Salicylic acid (SA) is a natural signaling molecule, mediating resistance in response to avirulent pathogens. In mammals, prior treatment with moderate levels of SA potentiates the induction of HSP 70 in response to heat stress [12]. In plants, SA is endogenously synthesized, playing an essential role in thermogenesis and in the defense against pathogen attack [13]. Despite a proposed evolutionary relationship between HSP and pathogenesis-related (PR) proteins, little attention has been paid to the induction of HSP by SA in plants. If SA potentiates the heat shock response in plants, as in mammals, SA pretreatment could enhance SA-related defense gene activation and potentially protect plants from temperature stress. However, the effect of SA on HSP expression in plants has not been investigated.

HSPs are also induced by other stresses such as cold and drought [14], [15], [16]. These HSPs are part of a group of proteins induced by environmental stresses either to protect the plant from damage or to help repair the damage caused by the stress.
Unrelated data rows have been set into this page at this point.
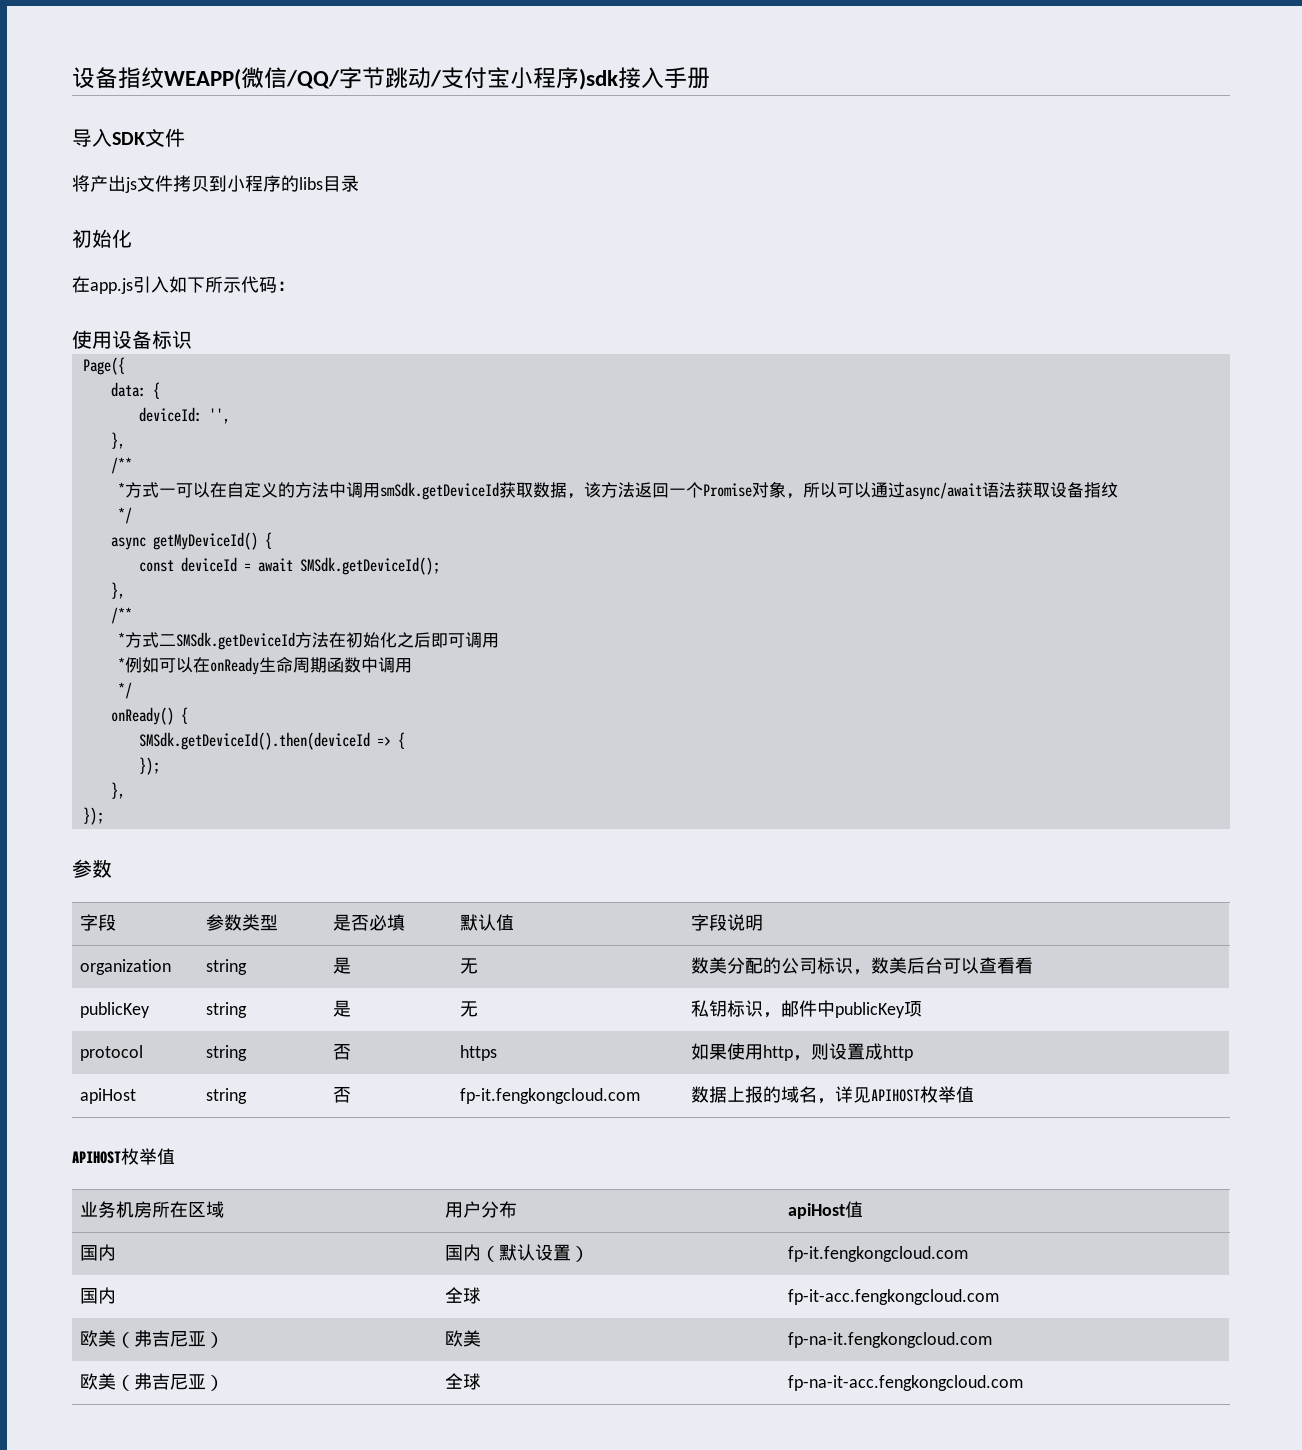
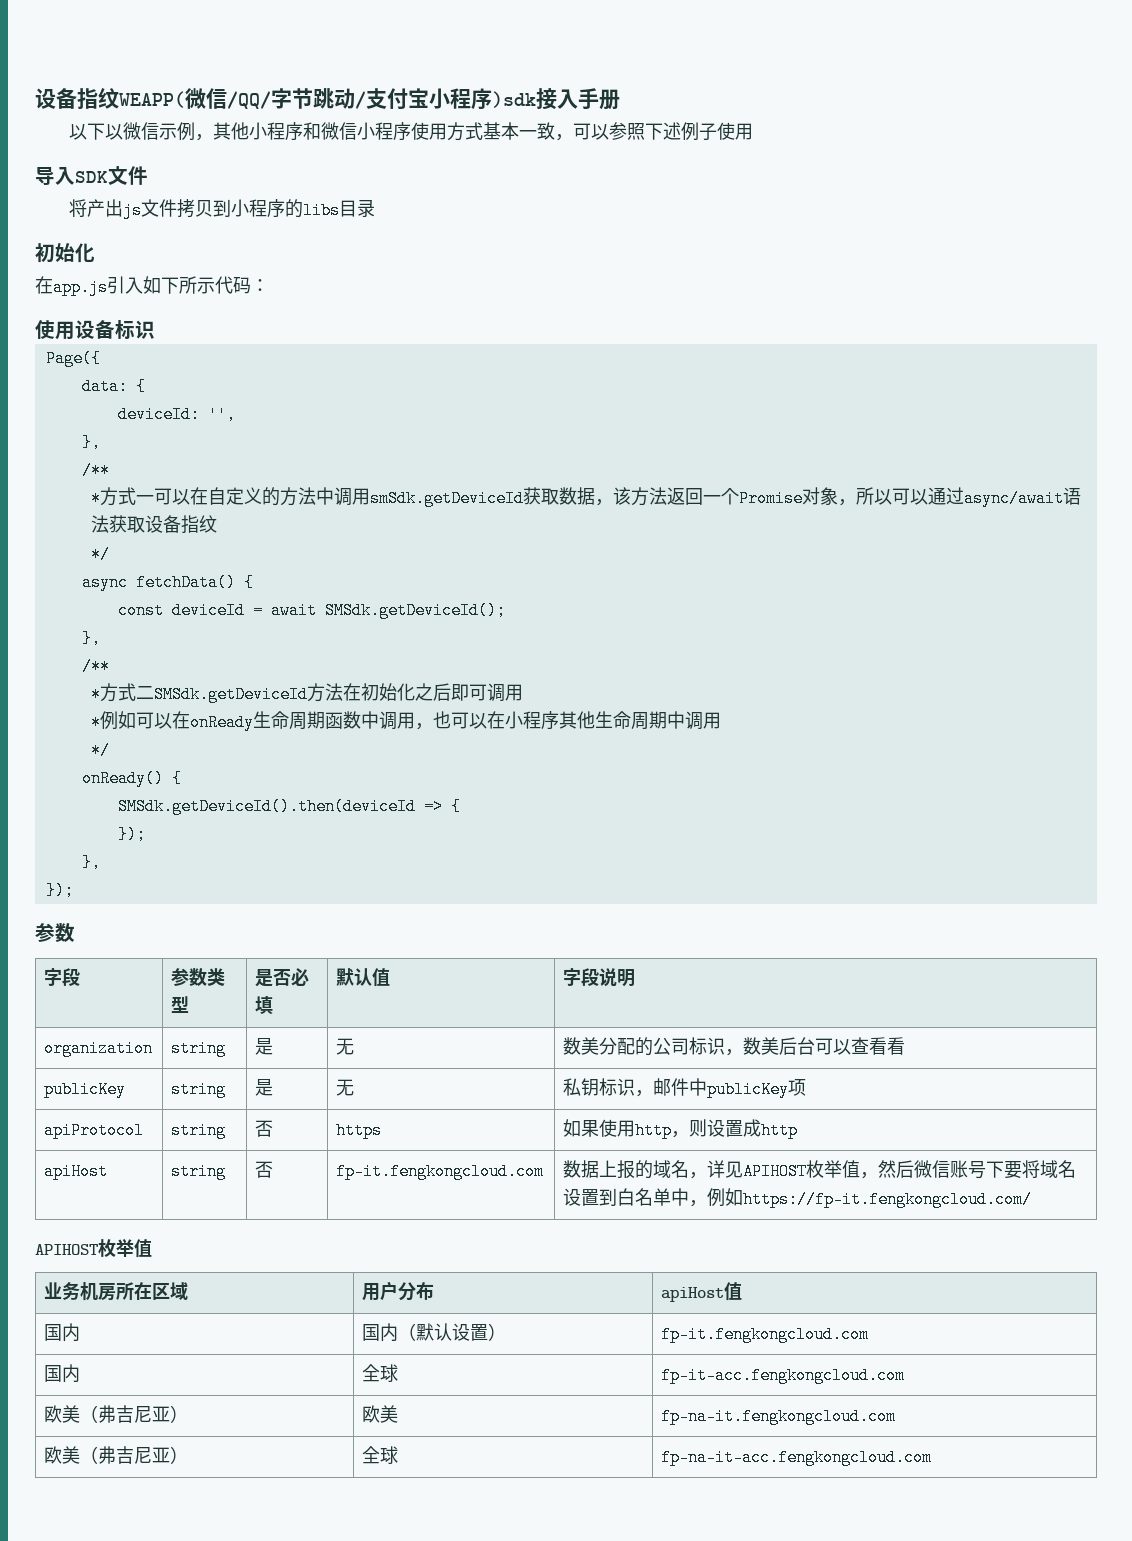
(710, 78) none -> [68,122,753,141] // 以下以微信示例，其他小程序和微信小程序使用方式基本一致，可以参照下述例子使用
[152,532,258,550] getMyDeviceId() -> [135,574,236,591] fetchData()
(412, 665) none -> [414,711,721,730] ，也可以在小程序其他生命周期中调用
[80,1045,144,1061] protocol -> [44,1122,145,1139] apiProtocol
(975, 1094) none -> [860,1160,1077,1179] [563,1188,1033,1208] ，然后微信账号下要将域名设置到白名单中，例如https://fp-it.fengkongcloud.com/

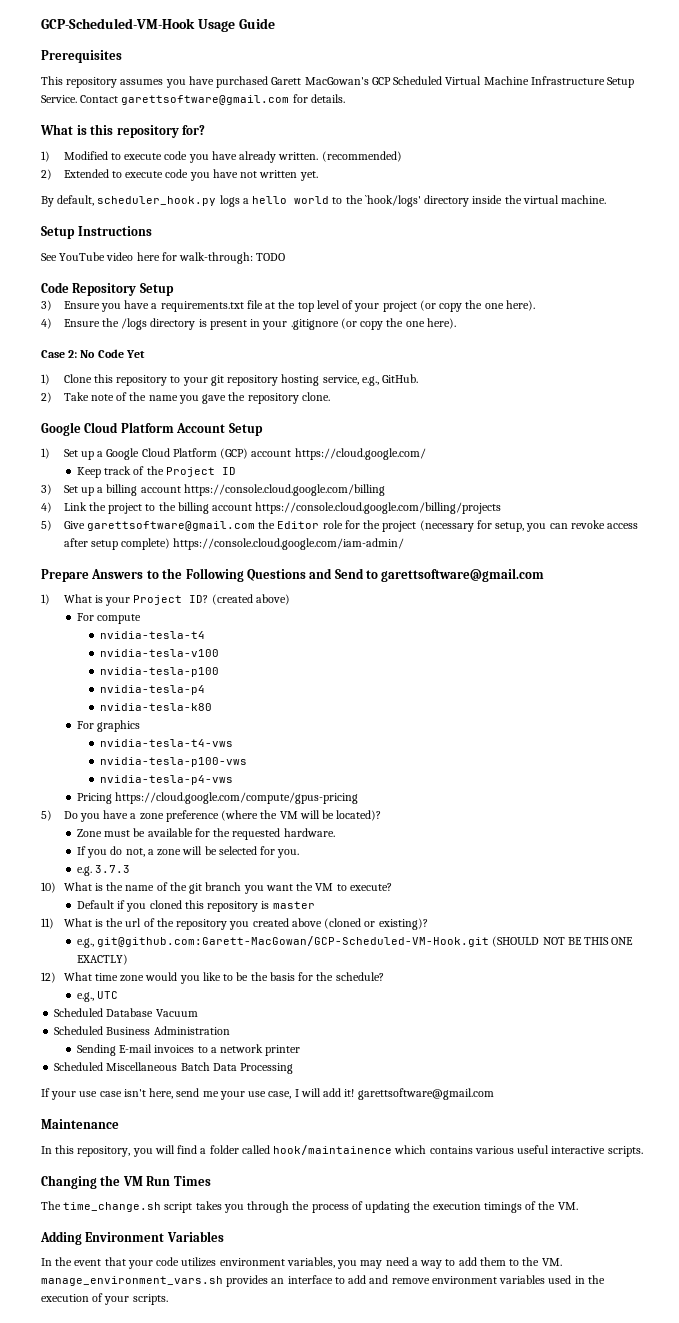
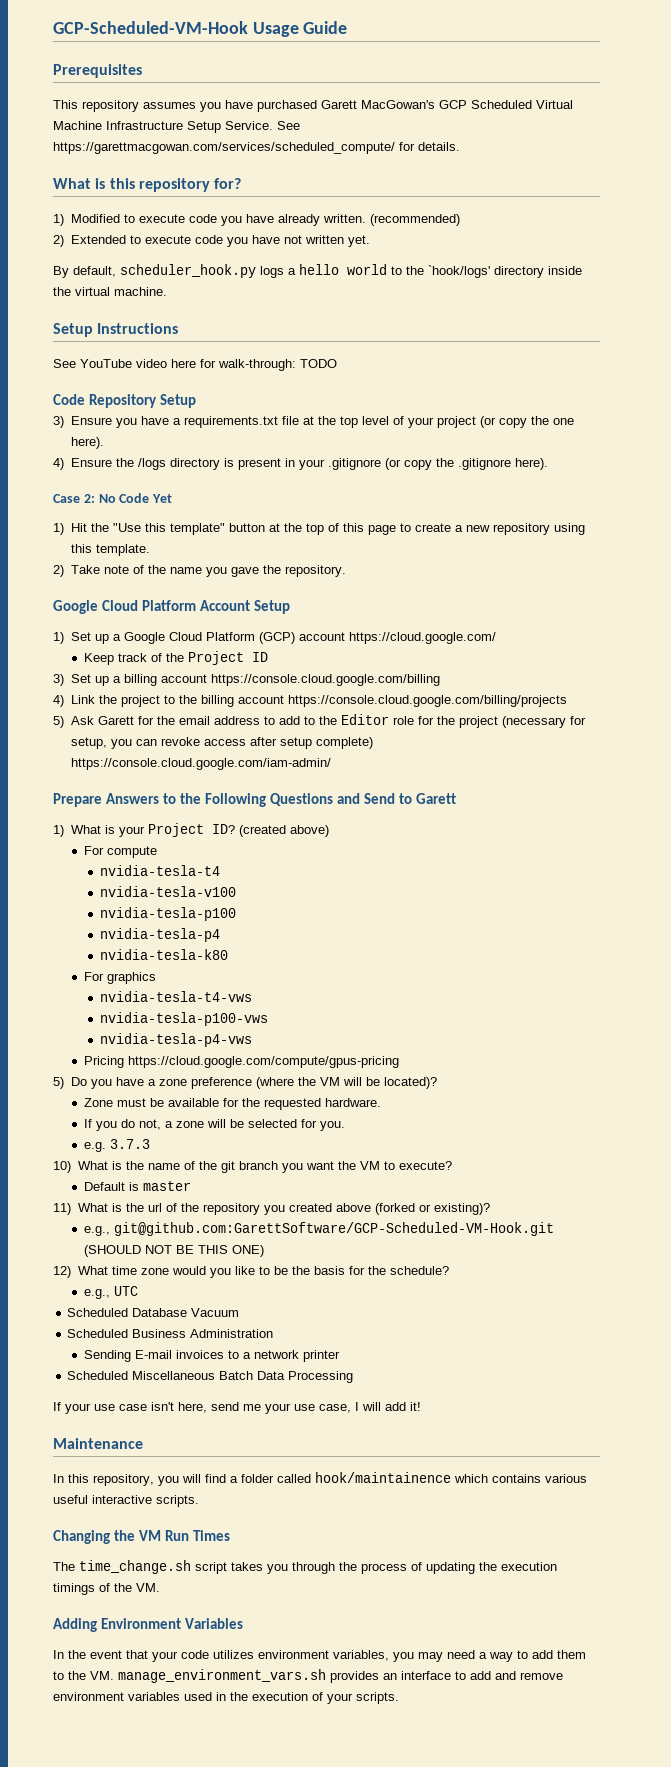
[80,95,290,105] Contact garettsoftware@gmail.com -> [277,121,300,130] [53,142,395,154] See https://garettmacgowan.com/services/scheduled_compute/
[405,321,425,327] one -> [457,458,511,470] .gitignore
[63,374,419,386] Clone this repository to your git repository hosting service, e.g., GitHub. -> [70,523,585,535] [70,544,150,556] Hit the "Use this template" button at the top of this page to create a new repository using this template.
[247,392,330,404] repository clone. -> [284,565,346,577] repository.
[63,521,255,531] Give garettsoftware@gmail.com -> [70,716,315,725] Ask Garett for the email address to add to
[381,568,545,582] garettsoftware@gmail.com -> [416,793,457,804] Garett
[117,900,259,912] if you cloned this repository -> (125, 1186) none
[324,918,362,929] (cloned -> [374,1203,415,1215] (forked
[97,936,490,947] git@github.com:Garett-MacGowan/GCP-Scheduled-VM-Hook.git -> [113,1222,554,1236] git@github.com:GarettSoftware/GCP-Scheduled-VM-Hook.git
[611,937,634,945] [76,954,128,965] ONE EXACTLY) -> [231,1245,264,1257] ONE)
[357,1088,494,1100] garettsoftware@gmail.com -> (421, 1406) none

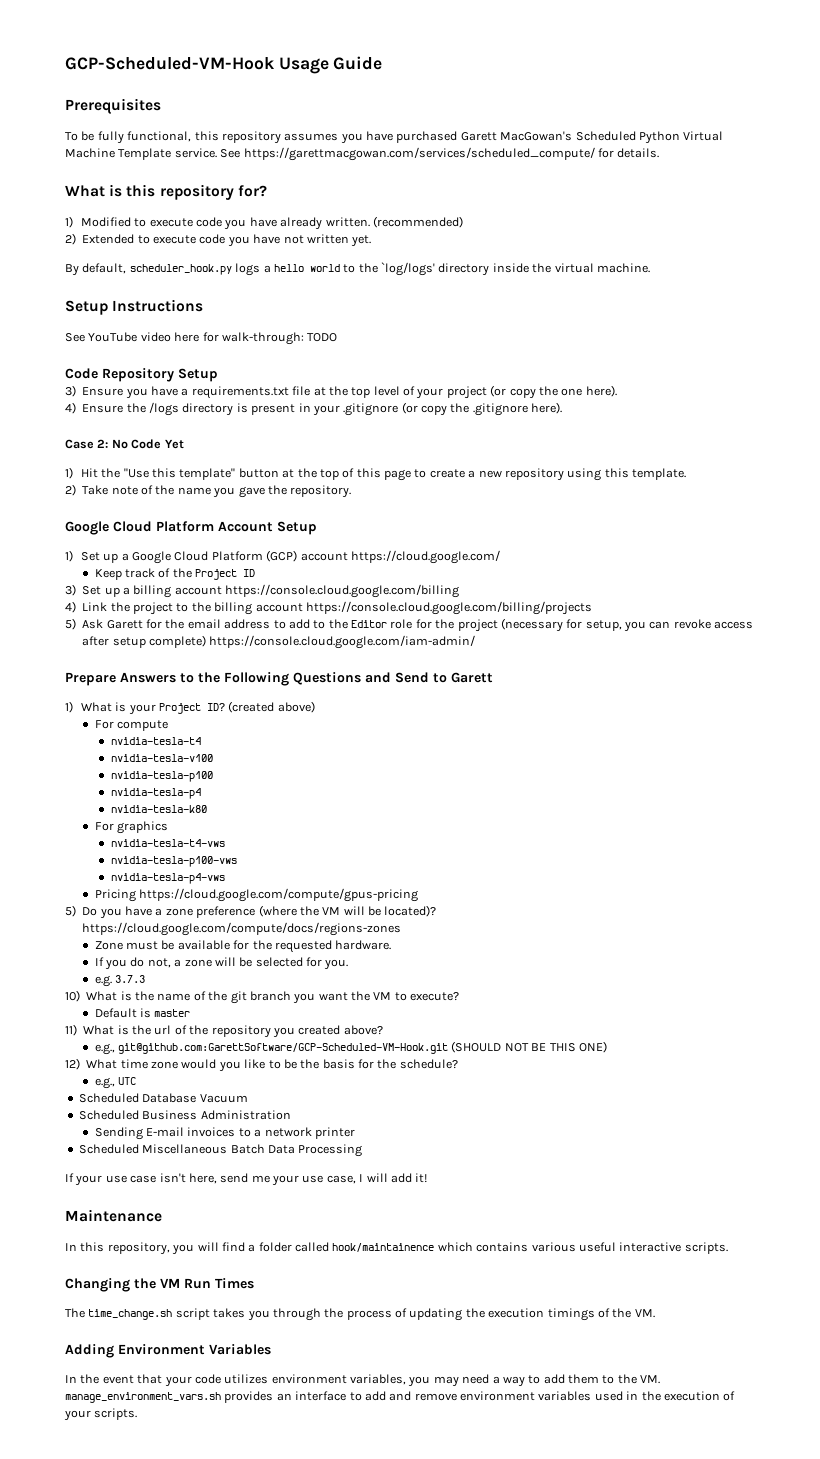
[53,100,78,109] This -> [65,131,219,144] To be fully functional, this
[439,100,573,109] [53,121,273,133] GCP Scheduled Virtual Machine Infrastructure Setup Service. -> [575,131,724,144] [65,148,217,160] Scheduled Python Virtual Machine Template service.
[428,265,490,278] `hook/logs' -> [381,262,435,276] `log/logs'
(437, 1083) none -> [82,922,402,936] https://cloud.google.com/compute/docs/regions-zones
[335,1203,490,1215] above (forked or existing)? -> [343,1025,383,1035] above?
Similarly, pre-exposure of cells to low concentration of H₂O₂, UV, cold, drought, or salinity stresses often allows the development of tolerance towards a lethal concentration of that same reagent [17]. Some researchers dealing with stress physiology in plants have hypothesized that there is a common denominator for the mechanism of inducing tolerance with various stress treatments, e.g. when stress treatments are applied at mild levels that do not cause appreciable damage. According to this hypothesis, plants respond with similar defense systems to a wide range of stresses such as osmotic, chemical pollutants, oxidative, salinity, cold or heat, UV, low oxygen, pathogen infection, and wounding.

In order to determine whether the mechanism of alleviating CI involves the expression of plant HSP genes, this study was undertaken to investigate the relationships of MeJA, MeSA and heat treatments to the expression of plant HSP genes. It is important to determine which members of the HSP family respond to protect against CI in the future search for ‘stress-labile’ proteins or processes in chilling sensitive commodities.